Snakes don't do that.
Let's also go back to that rain storm that covered only a two-block area, bounded (according to the account in the Ledger) to Vance, St. Paul, Orleans, and Lauderdale streets. (I do apologize that my family name has been dragged into this). Now, that is a very specific rainstorm, no?
And here's the kicker. Some of the "snakes" were somehow carried to an expert in Washington, D.C., who reported that they were "the diameter of a common knitting needle." This would make for a very thin snake indeed. What's more, he observed that they didn't slither forward, as a normal reptile might, but "would shove the fore part of the body ahead, and draw the balance up in a hoop shape."

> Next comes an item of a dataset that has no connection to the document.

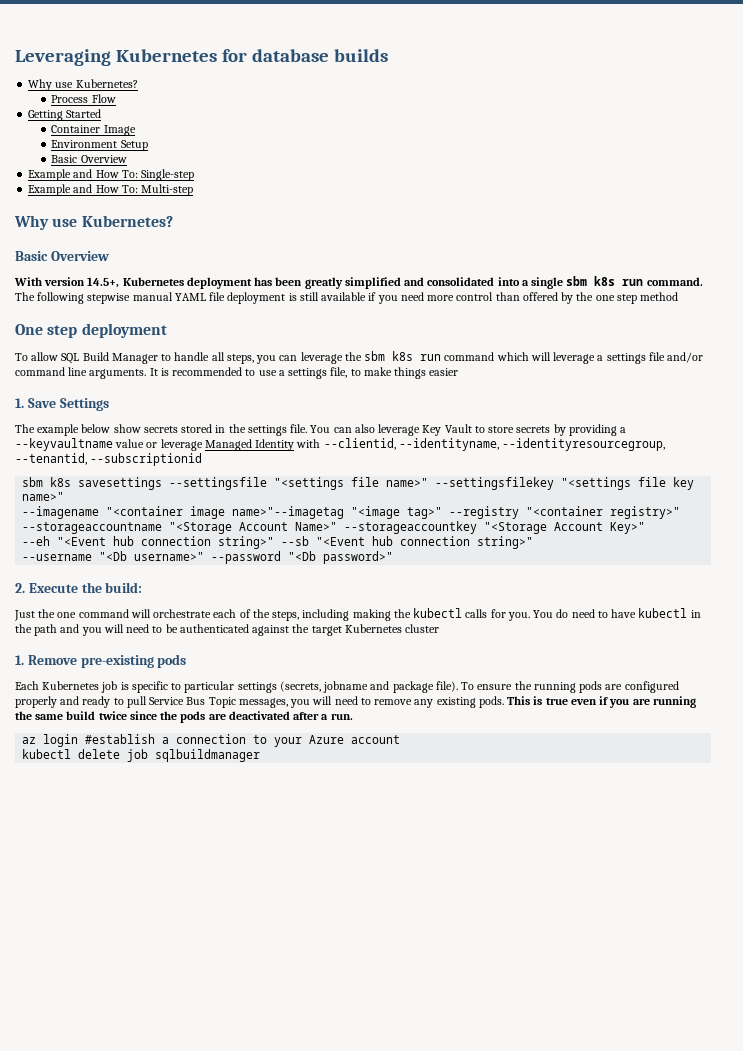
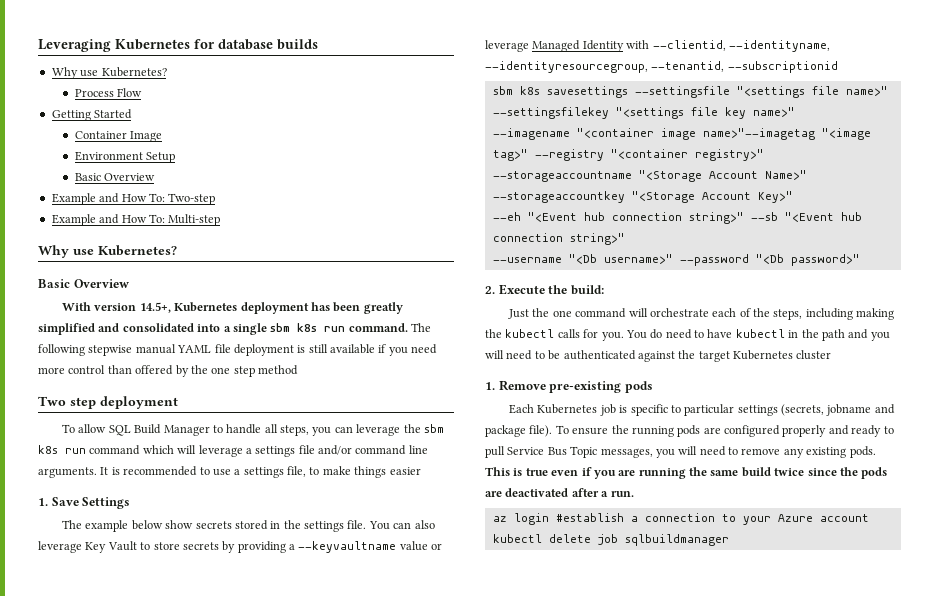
[141,169,195,181] Single-step -> [168,193,216,205] Two-step
[15,324,43,335] One -> [38,396,66,406] Two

In other words, just like a worm. Little quoted from a biologist, who concurred: "They could not have been snakes. No snake moves by drawing his body into a loop and then pushes it forward."
In a follow-up story published a few weeks later, the New York Herald, which had picked up the strange story, speculated, "A heavy gale swept the wormy colony up from some western brake, and after whirling them for many miles, dropped them in Memphis with an accompanying rain shower, much to the disgust of the worms, no doubt."
Not to mention the disgust of the people who found them in their yards!
Scientists have suggested everything from horsehair worms to common leeches.
Whenever this story gets repeated, with various changes to the "facts," various experts offer their opinions about what, exactly, happened. To this day, there is no clear answer, though scientists have suggested everything from "horsehair worms" to common leeches, though leeches rarely reach 18 inches in length and are thicker than a "common knitting needle."
The article in FATE magazine concludes in this rather non-conclusive way: "Although the 'snake shower' was probably a far less wondrous event than it seemed, chances are we'll continue to read about it in books recounting great world mysteries. The story, after all, has been documented in everything from Scientific American to Reader's Digest — impressive credentials for what was, in reality, a most mundane occurrence."
Well, I wouldn't go that far. They might not have been snakes, but finding a two-block area of this city covered with writhing worms is not something I would call "mundane."